UPDATE 4-Garmin Q2 profit tops Street, forecasts strong 2007

(Adds CFO comment on acquisition, updates share movement)

BANGALORE, Aug 1 (Reuters) -Navigational devices maker Garmin Ltd. GRMN.O reported quarterly earnings that topped market forecasts, as revenue from its automotive/mobile segment doubled, and forecast strong results for fiscal 2007.

Garmin also raised its annual dividend by 50 percent to 75 cents a share. Shares of Garmin were up almost 10 percent at $92.16 in late afternoon trade on the Nasdaq, while the broader market was weaker. Earlier, they had touched a new year high of $93.18.

A strong U.S. market for portable car navigation devices has paved the route for a surge in Garmin stock, which has leaped more than 50 percent since the beginning of the year before Wednesday's gains.
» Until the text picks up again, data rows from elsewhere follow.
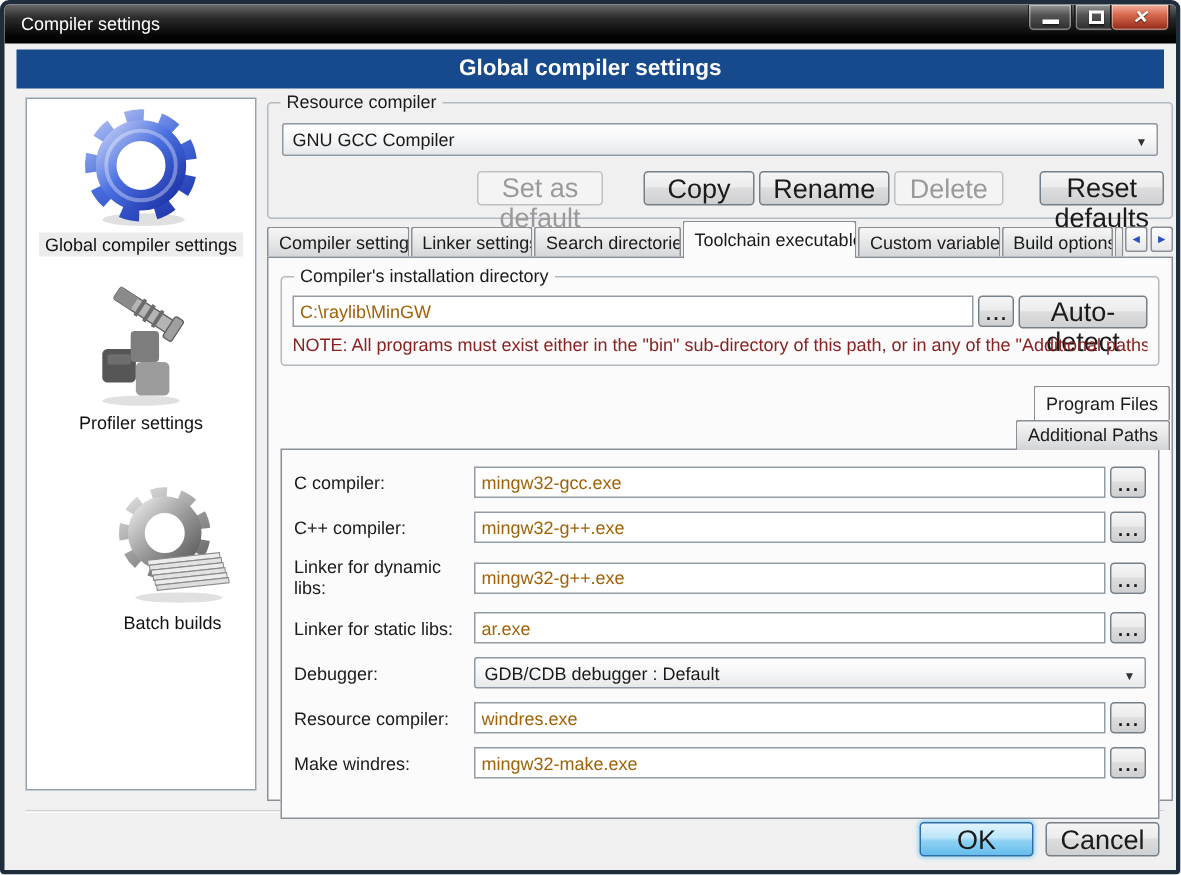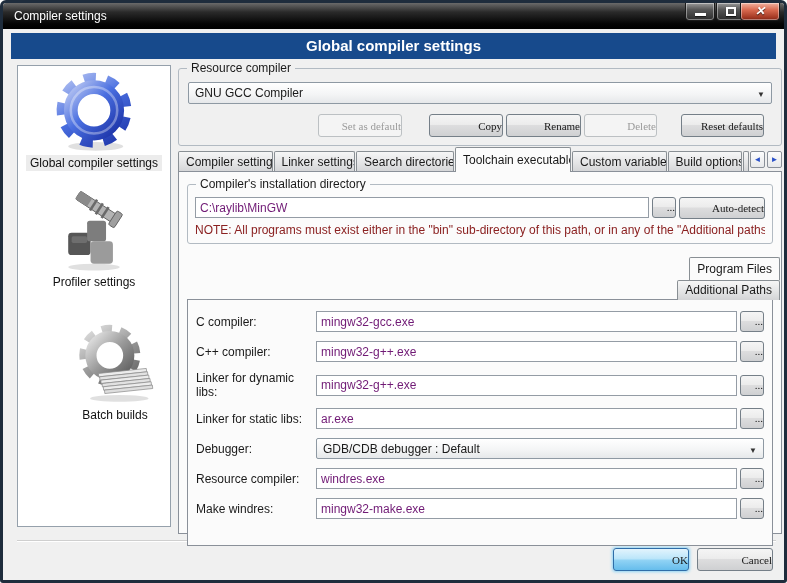--- a/index.html
+++ b/index.html
@@ -48,26 +48,26 @@
   #gb-compiler { height:78px; margin-top:3px; }
   .combo { height:22px; border:1px solid #8e99a3; border-radius:2px;
            background:linear-gradient(#fff,#f4f5f6 55%,#e6e8ea); display:flex;
            align-items:center; padding:0 6px; position:relative; cursor:default; }
   .combo-arrow { position:absolute; right:6px; top:7px; font-size:8px; color:#333; }
   #compiler-combo { margin:13px 9px 0; }
 
   .btnrow { display:flex; margin:10px 0 0 9px; }
   .btn { height:23px; border:1px solid #757f88; border-radius:3px; cursor:default;
          background:linear-gradient(#f5f5f5,#ececec 45%,#ddddde 50%,#cfd0d2);
-         font-family:Liberation Serif, serif; font-size:11px; text-align:right;
+         font-family:Liberation Sans, sans-serif; font-size:18px; text-align:center;
          line-height:20px; color:#1a1a1a; }
   .btn.disabled { color:#9a9a9a; border-color:#bcc0c3; background:#f4f4f4; }
   #btn-setdefault { width:84px; margin-left:130px; }
   #btn-copy { width:74px; margin-left:27px; }
-  #btn-rename { width:75px; margin-left:3px; }
+  #btn-rename { width:87px; margin-left:3px; }
   #btn-delete { width:73px; margin-left:3px; }
   #btn-reset { width:83px; margin-left:24px; }
 
   
   .tabstrip { position:absolute; top:82px; left:0; width:604px; height:25px;
               display:flex; align-items:flex-end; }
   .tab { height:21px; line-height:20px; padding:0 7px; white-space:nowrap; cursor:default;
          background:linear-gradient(#f6f6f6,#e2e3e4 60%,#d3d4d6);
          border:1px solid #898f94; border-bottom:none; border-radius:2px 2px 0 0;
          margin-right:1px; overflow:hidden; }
@@ -79,21 +79,21 @@
               text-align:center; line-height:15px; cursor:default; }
 
   
   .panel { position:absolute; top:106px; left:0; width:604px; height:363px;
            background:#fbfbfb; border:1px solid #8a9099; z-index:2; }
   .panel .gb-label { background:#fbfbfb; }
 
   #gb-install { margin:12px 8px 0; padding:12px 7px 6px; }
   .install-row { display:flex; gap:3px; }
   .textbox { flex:1; height:21px; border:1px solid #949ca5; background:#fff; padding:0 4px;
-             font-family:"Liberation Sans",sans-serif; font-size:12px; color:#701a75; }
+             font-family:"Liberation Sans",sans-serif; font-size:12px; color:#a16207; }
   .browse { width:24px; height:21px; line-height:17px; }
   .autodetect { width:86px; height:22px; }
   .note { color:#8b2121; margin-top:4px; white-space:nowrap; overflow:hidden; }
 
   .subtabs { display:flex; margin:13px 0 0 8px; position:relative; z-index:3; align-items:flex-end;flex-direction:column; }
   .subtab { height:20px; line-height:19px; }
   .subtab.active { height:23px; line-height:22px; }
 
   .innerpanel { margin:-1px 8px 0; border:1px solid #8a9099; height:247px;
                 padding:11px 8px 0; background:#fbfbfb; }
Dutch rival TomTom's TOM2.AS stock had jumped about 45 percent since the beginning of the year.

Investors had been optimistic that Garmin might beat expectations, but it topped even the most bullish outlooks.

“(The company) reported even more upside than we had expected and easily surpassed our read on ‘whisper’ expectations,” Rob Sanderson, an analyst with American Technology Research, said in an e-mail to Reuters.

Second-quarter earnings were 98 cents a share, versus market expectations of 74 cents a share.

Revenue rose 72 percent to $742 million, boosted by a doubling in revenue from its automotive/mobile segment and a 59 percent rise in revenue from the marine business.

“I think we saw an across-the-board strength in revenue and much better gross margin performance,” William Benton, an analyst with William Blair & Co., said by phone.


For 2007, the George Town, Cayman Islands-based company expects earnings to exceed $3.15 per share and revenue to cross $2.8 billion, topping Wall Street expectations of $2.92 a share, excluding items, on revenue of $2.6 billion.

“The growth in the market is driven by the fact that the portable navigation device market or navigation in general is under-penetrated,” Benton said.

He added that now the United States, which until last year was a third of the size of the European market, has been ramping up aggressively as price points come down and newer products are introduced in the market.

"The category is still quite nascent and so obviously you are seeing growth for manufacturers like TomTom and Garmin and, of course, the mapmakers (Tele Atlas TA.AS and Navteq NVT.N) also get pulled along," he said.


In July, the world’s biggest maker of car navigation devices, TomTom, said it planned to buy its main map supplier, Tele Atlas, for $2.5 billion. News of the deal sent shares of Garmin’s main map supplier, Navteq, significantly higher.

“The more we think about it, the more likely it seems to us that Garmin should and will buy Navteq-and soon,” wrote CIBC World Markets analyst Yair Reiner in a research note dated July 30.

When asked if an acquisition of Navteq is possible, Garmin Chief Financial Officer Kevin Rauckman declined to comment.

JB Groh, an analyst with D.A. Davidson & Co., said by phone, “Garmin has a balance sheet that is unbelievable. They have a billion dollars in cash and no debt, so it would be very easy for them to digest virtually any size of the acquisition.”

William Blair’s Benton, however, said, “Garmin has a very good partnership with Navteq. They don’t need to own them, nor do I think they have an interest in owning them.”

But he also added that TomTom’s planned acquisition could increase Navteq’s pricing power over time and cause Garmin not to get the price breaks it has been used to recently.

Navteq was not immediately available for comment.

Shares of Navteq were trading up almost 17 percent at $63.11 in late afternoon trade on the New York Stock Exchange.